Our next customer webinar, "Strategic Enrollment Management: St. Michael's College and Predictive Analytics" will be given by Bill Anderson, CIO of Saint Michael's College today at 2pm EDT and will be re-broadcasted on Tuesday, March 26th, and Thursday, May 2nd.
I got the chance to ask him a couple of questions about his session, which will describe the ways in which Veera and Analytics are utilized on campus to produce predictions and other analyses for the scoring team.
What types of models have you been building?
Almost entirely enrollment management - mostly apply to enroll. We've been building them on and off for about five years now.

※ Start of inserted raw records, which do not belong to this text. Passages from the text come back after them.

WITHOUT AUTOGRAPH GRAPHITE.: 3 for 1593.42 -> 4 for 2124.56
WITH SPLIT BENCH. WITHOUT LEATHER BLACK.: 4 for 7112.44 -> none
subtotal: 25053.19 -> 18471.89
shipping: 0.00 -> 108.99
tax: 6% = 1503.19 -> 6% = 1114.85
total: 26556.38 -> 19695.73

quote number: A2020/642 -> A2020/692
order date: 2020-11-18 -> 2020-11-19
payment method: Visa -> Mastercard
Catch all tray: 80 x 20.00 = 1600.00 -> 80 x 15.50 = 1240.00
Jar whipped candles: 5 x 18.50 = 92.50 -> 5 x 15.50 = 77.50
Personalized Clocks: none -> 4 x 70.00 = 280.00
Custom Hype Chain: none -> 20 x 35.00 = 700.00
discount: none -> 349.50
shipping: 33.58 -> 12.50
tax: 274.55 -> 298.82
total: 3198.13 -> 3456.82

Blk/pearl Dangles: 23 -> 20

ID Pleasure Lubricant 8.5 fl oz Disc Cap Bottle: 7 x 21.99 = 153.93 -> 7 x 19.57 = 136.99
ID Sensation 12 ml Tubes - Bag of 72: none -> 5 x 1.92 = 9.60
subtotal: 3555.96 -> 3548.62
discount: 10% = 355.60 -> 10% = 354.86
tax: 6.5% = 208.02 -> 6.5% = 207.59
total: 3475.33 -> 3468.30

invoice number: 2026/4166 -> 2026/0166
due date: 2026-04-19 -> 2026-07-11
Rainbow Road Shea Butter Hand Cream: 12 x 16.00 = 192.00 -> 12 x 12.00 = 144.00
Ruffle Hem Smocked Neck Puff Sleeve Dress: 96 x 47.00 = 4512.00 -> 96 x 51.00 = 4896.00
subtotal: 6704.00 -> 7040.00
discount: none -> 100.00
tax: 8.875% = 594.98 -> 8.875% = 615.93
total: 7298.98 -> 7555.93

I have someone on campus that I collaborate with and when we first started, she was using SPSS for the statistical analysis, but we've since abandoned that.
How has model building changed your Enrollment and/or Financial Aid practices?
There have been a number of ways that we've used the models - one as a sort of verification of what our consultant has been doing, two to be able to do some sensitivity and what-if analysis (and suggest different practices or emphases on where the aid awards should go), and three to help confirm in-semester and in-process prediction on where the class is going to end up.
In some occasions, this has impacted size of waiting list or the way we thought about awarding wait list spots, including the total number of admits. This last year, our model suggested that we could be more selective than we had been in the past.
What do you hope attendees will learn from your presentation?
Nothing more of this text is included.